Go through the records below from the first line and print each one exactly, stopping after the line that contains "[84,299,121,311] round) ->". Do not print pictures or anything past that line.

Structured diff data:
· · · · ·

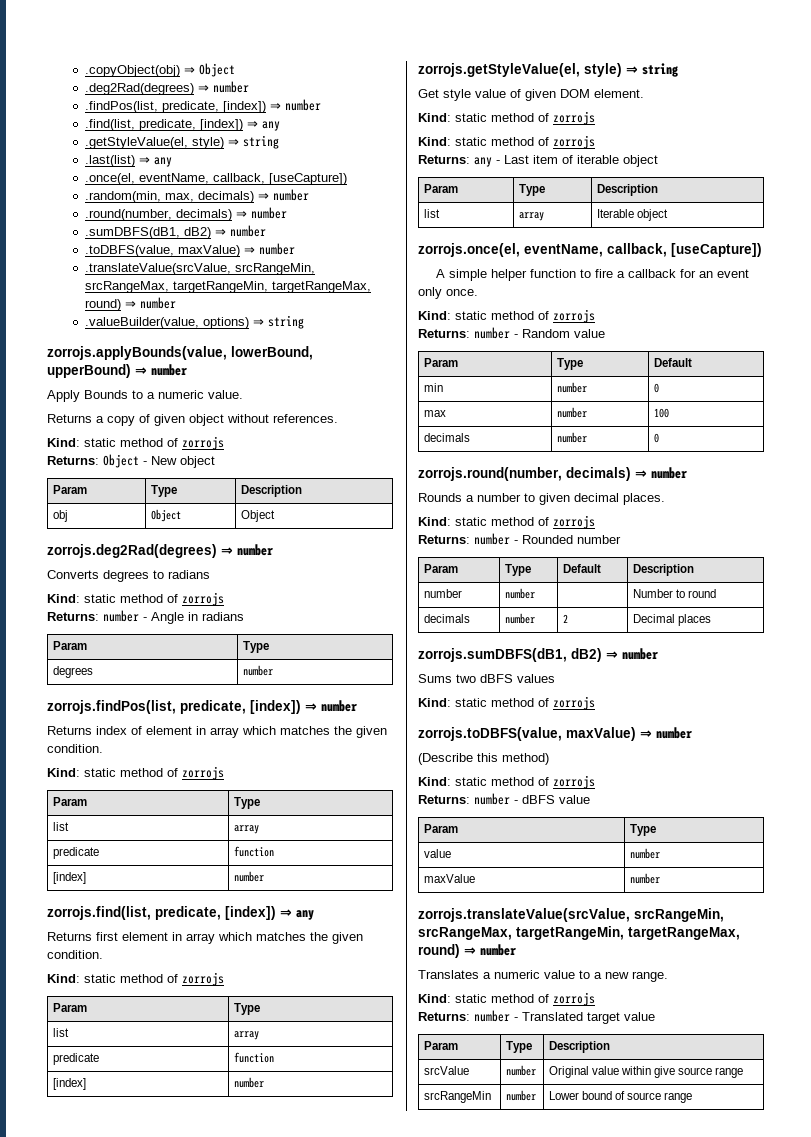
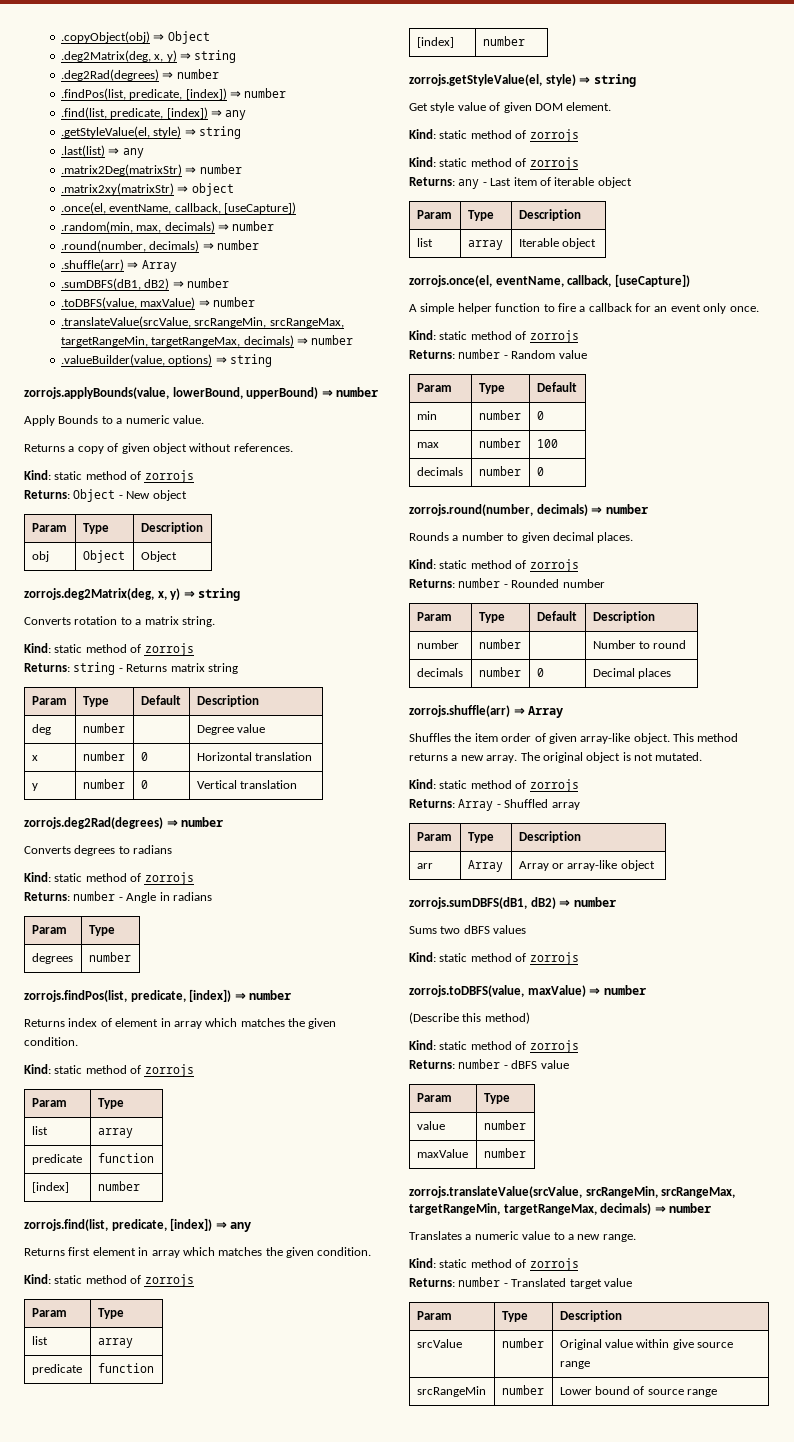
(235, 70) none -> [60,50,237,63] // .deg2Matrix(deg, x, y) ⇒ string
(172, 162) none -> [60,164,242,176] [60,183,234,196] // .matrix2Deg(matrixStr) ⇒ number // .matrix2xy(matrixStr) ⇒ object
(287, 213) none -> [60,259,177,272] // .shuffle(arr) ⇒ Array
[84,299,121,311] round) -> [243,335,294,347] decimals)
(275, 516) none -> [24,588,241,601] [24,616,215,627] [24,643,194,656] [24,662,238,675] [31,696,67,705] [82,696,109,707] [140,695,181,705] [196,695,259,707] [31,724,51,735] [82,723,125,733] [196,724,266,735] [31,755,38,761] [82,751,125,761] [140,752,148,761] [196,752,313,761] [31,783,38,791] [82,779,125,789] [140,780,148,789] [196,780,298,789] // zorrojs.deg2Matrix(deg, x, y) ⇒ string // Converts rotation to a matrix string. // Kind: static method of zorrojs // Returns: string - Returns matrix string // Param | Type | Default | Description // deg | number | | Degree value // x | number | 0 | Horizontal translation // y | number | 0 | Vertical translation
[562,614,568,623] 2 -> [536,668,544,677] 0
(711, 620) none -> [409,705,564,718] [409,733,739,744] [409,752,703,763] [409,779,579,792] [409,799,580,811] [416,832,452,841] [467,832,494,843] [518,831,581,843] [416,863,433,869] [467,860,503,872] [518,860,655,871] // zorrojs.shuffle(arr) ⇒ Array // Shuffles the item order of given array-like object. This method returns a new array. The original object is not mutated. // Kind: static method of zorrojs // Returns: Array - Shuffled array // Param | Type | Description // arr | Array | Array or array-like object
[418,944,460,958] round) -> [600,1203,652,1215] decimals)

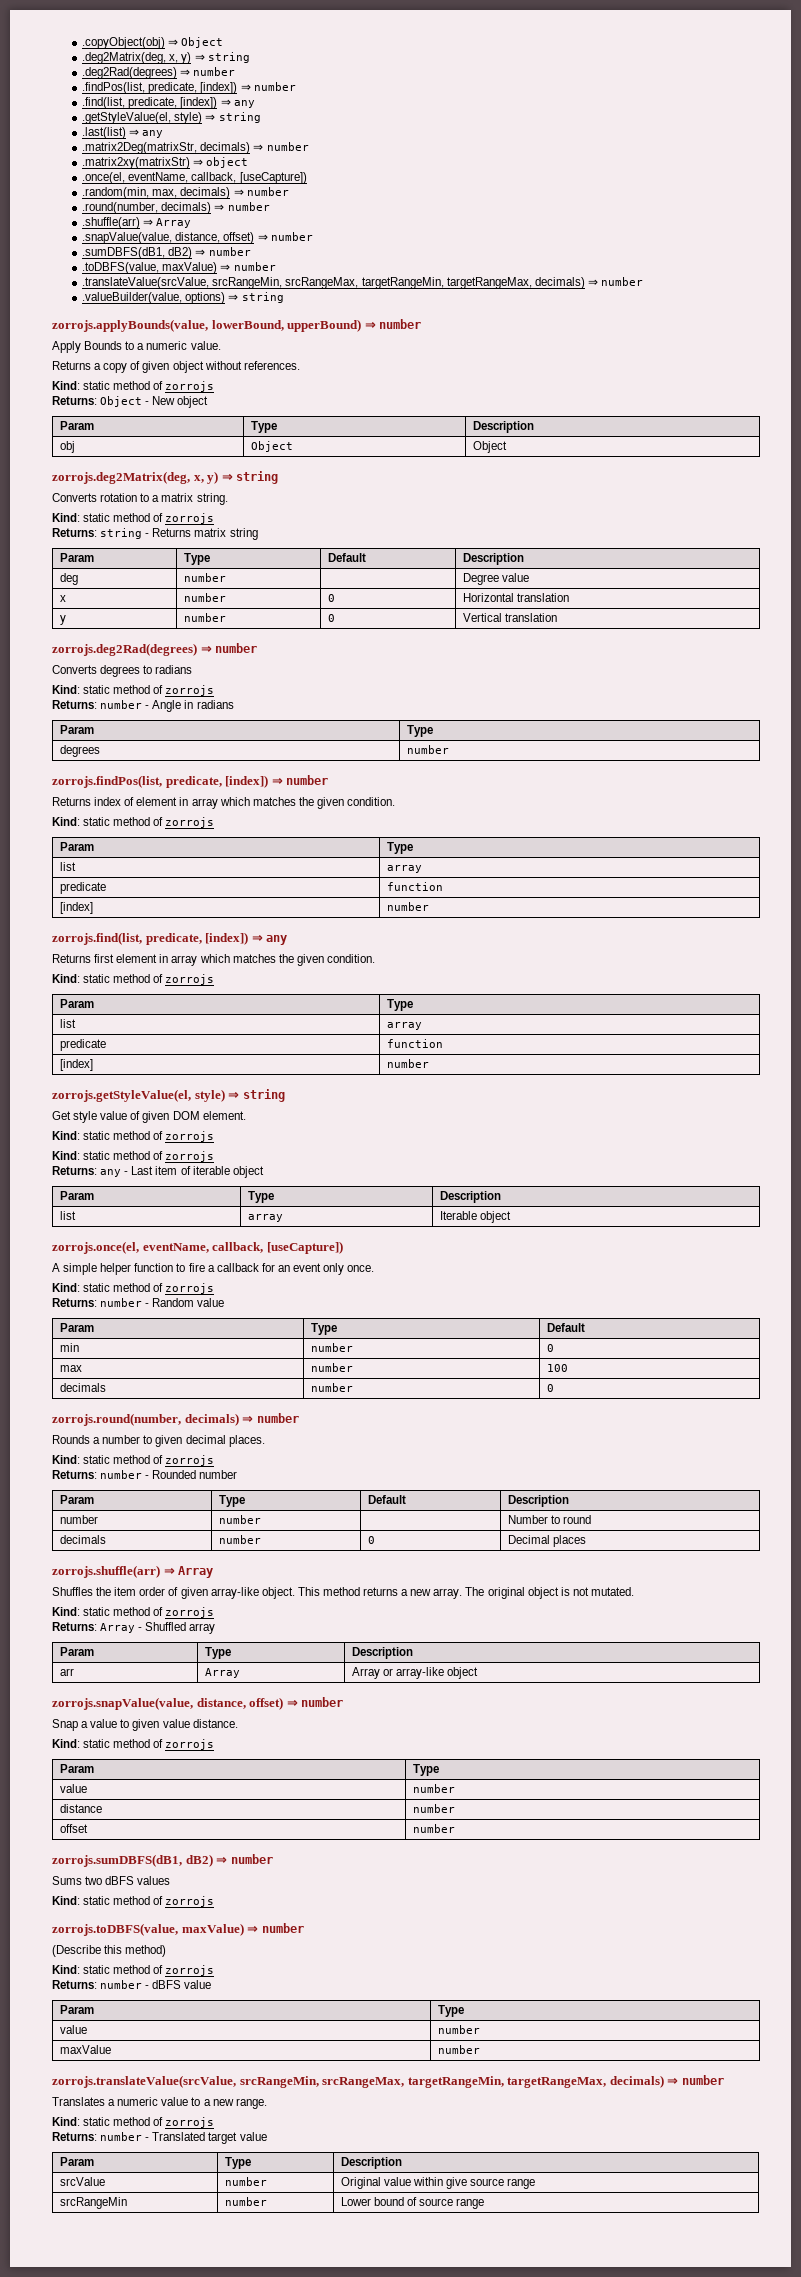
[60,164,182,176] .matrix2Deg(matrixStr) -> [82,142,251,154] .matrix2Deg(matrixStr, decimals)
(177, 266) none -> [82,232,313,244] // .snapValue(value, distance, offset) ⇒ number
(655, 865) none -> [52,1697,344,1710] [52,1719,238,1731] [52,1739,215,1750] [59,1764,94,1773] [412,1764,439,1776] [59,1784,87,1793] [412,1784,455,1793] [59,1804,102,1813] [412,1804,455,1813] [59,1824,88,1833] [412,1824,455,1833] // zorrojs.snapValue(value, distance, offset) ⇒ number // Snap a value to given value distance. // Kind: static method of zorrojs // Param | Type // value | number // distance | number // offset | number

· · · · ·

[THE ANSWER]
(235, 70) none -> [60,50,237,63] // .deg2Matrix(deg, x, y) ⇒ string
(172, 162) none -> [60,164,242,176] [60,183,234,196] // .matrix2Deg(matrixStr) ⇒ number // .matrix2xy(matrixStr) ⇒ object
(287, 213) none -> [60,259,177,272] // .shuffle(arr) ⇒ Array
[84,299,121,311] round) -> [243,335,294,347] decimals)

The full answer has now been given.